Vale ressaltar que as crianças desenhavam de forma solitária, sem qualquer intervenção da professora ou solicitação de que elas mostrassem seus desenhos para os colegas retomando o conteúdo da história e possibilitando a construção de novos significados sobre o texto ouvido. Além disso, o tempo de leitura e “conversa” sobre o texto lido na sala da professora Maria era em média de 40 a 50 minutos. Assim, por vezes, as crianças, claramente, demonstravam cansaço e se desinteressavam pela atividade É importante para o professor que, mesmo procurando recuperar junto com as crianças o texto lido, considerar o tempo de concentração que as crianças nessa idade têm. Os aspectos ligados ao próprio desenvolvimento infantil como, por exemplo, o tempo de espera ou o tempo utilizado em uma única atividade deve se adequar às necessidades dessa faixa etária.

Destacamos ainda que entre as leituras realizadas, uma consistiu em uma releitura de história e a exploração do texto com as atividades de sempre: conversa (perguntas-respostas) e desenho.
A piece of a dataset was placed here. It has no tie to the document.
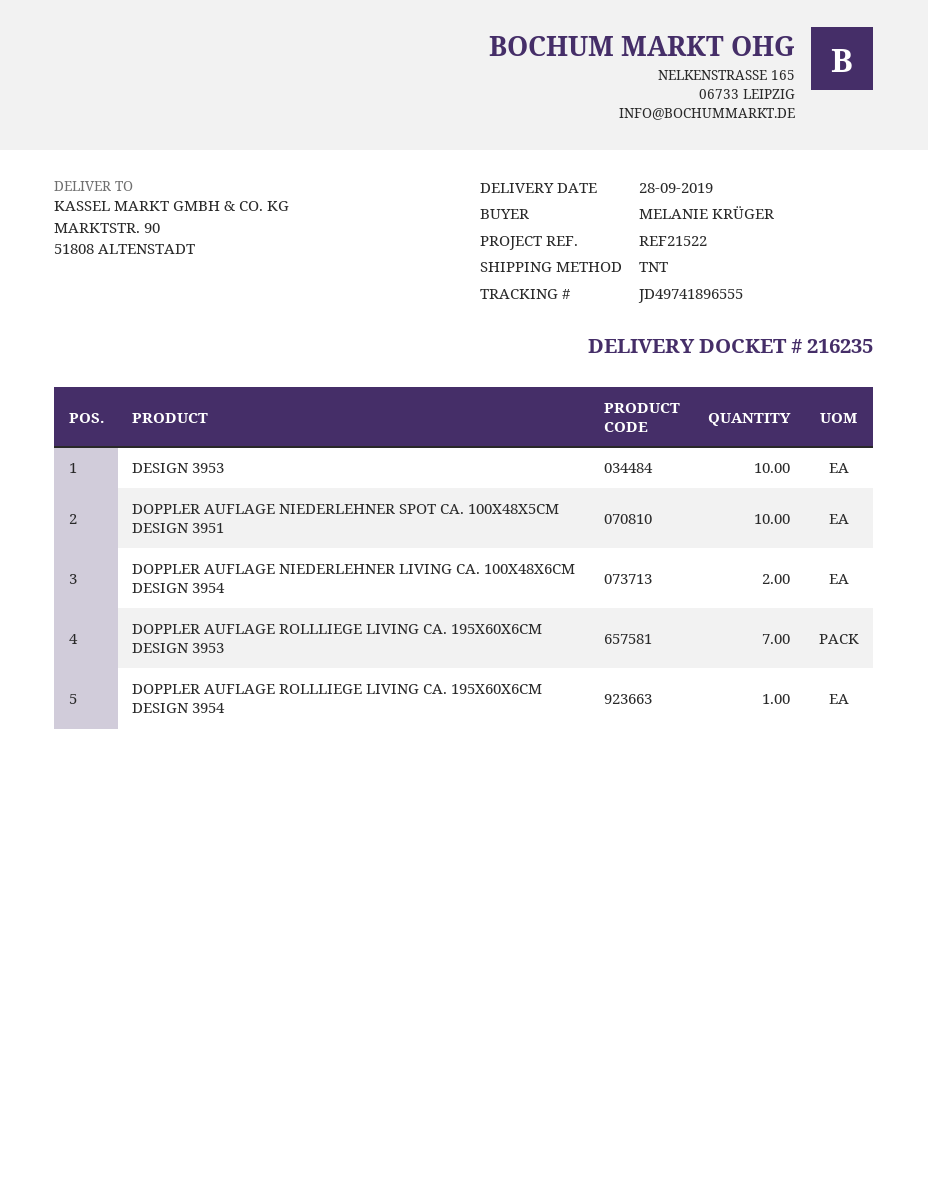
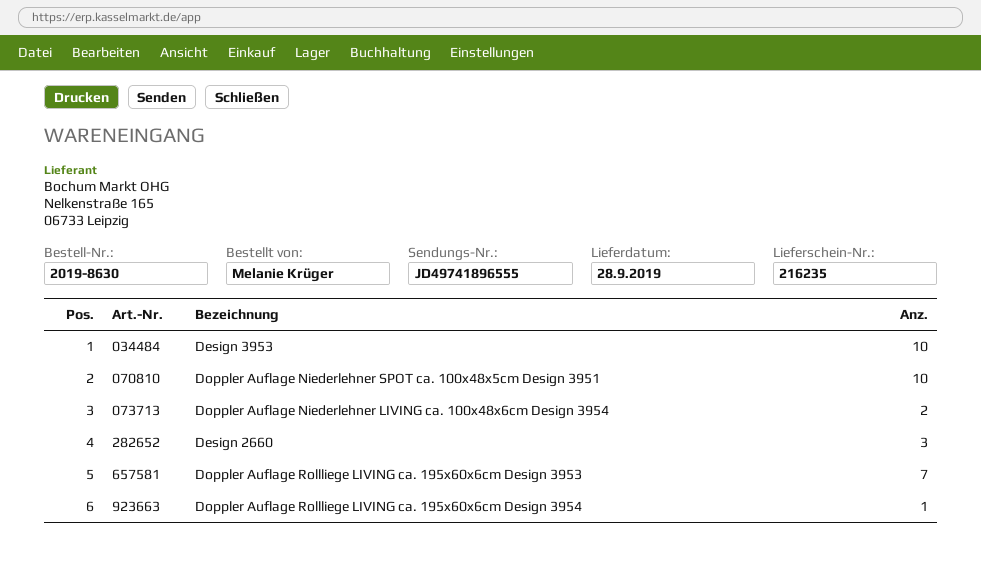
Design 2660: none -> 3

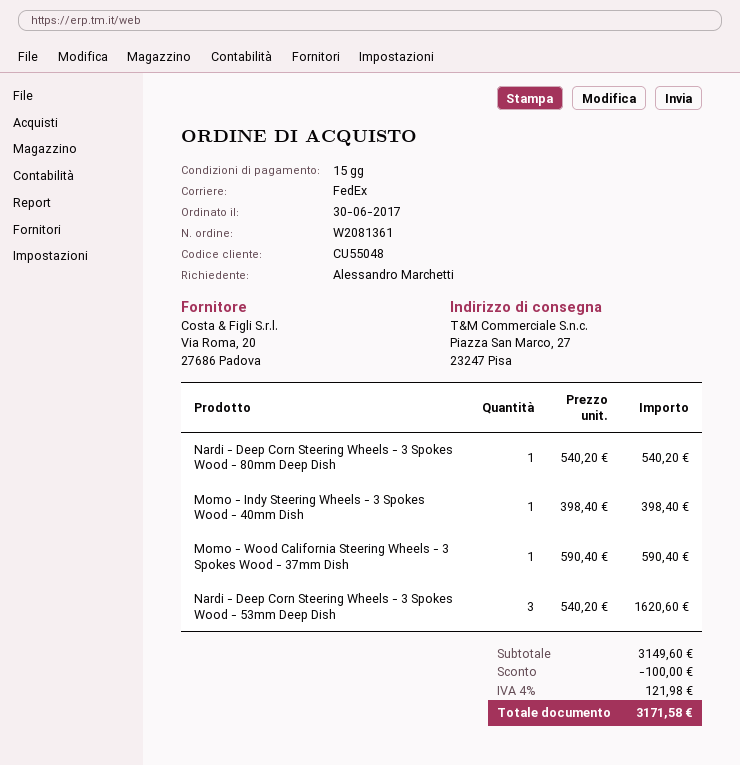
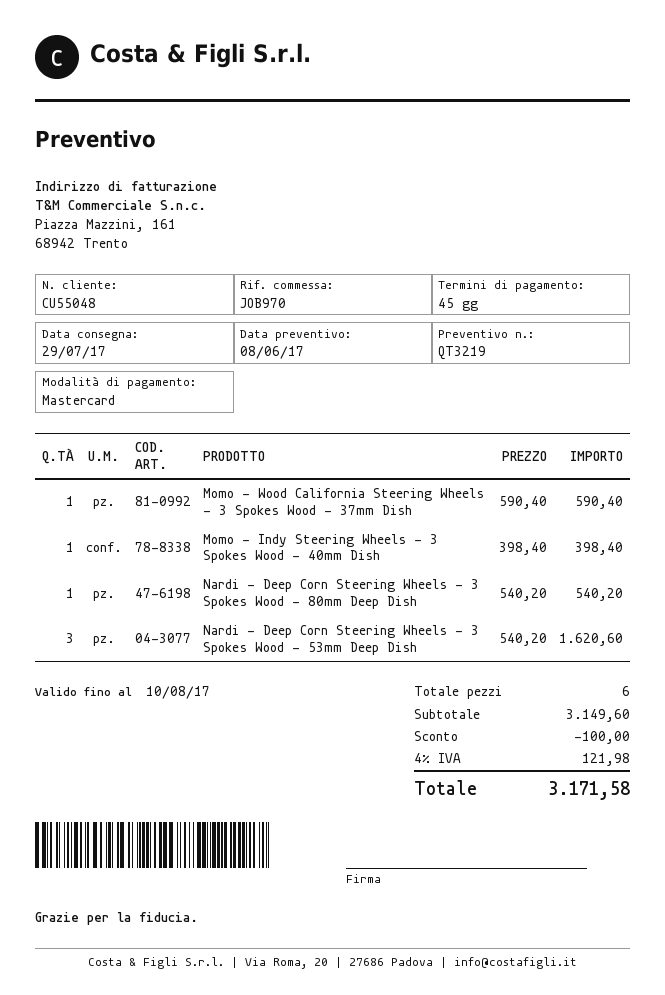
payment terms: 15 days -> 45 days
Vale frisar que a possibilidade de ouvir histórias já conhecidas tem um bom potencial para o trabalho de compreensão, pois ao escutar a releitura de um texto, as crianças podem tomar consciência de pontos antes não percebidos ou bem compreendidos. Além disso, as crianças, comumente, gostam de ouvir as mesmas histórias. Este é um bom exemplo de que é

possível contribuir para o desenvolvimento da compreensão das crianças na EI num contexto significativo e lúdico, ou seja, sem que isso signifique, necessariamente, um ensino pautado num controle excessivo ou em uma predominância de atividades com a linguagem escrita em detrimento do trabalho com outras linguagens que também precisam ser valorizadas na EI.

Por fim, atividades como a reescrita coletiva de textos ou o reconto feito oralmente pelas crianças e/ou pela professora não foram registradas durante os dias observados.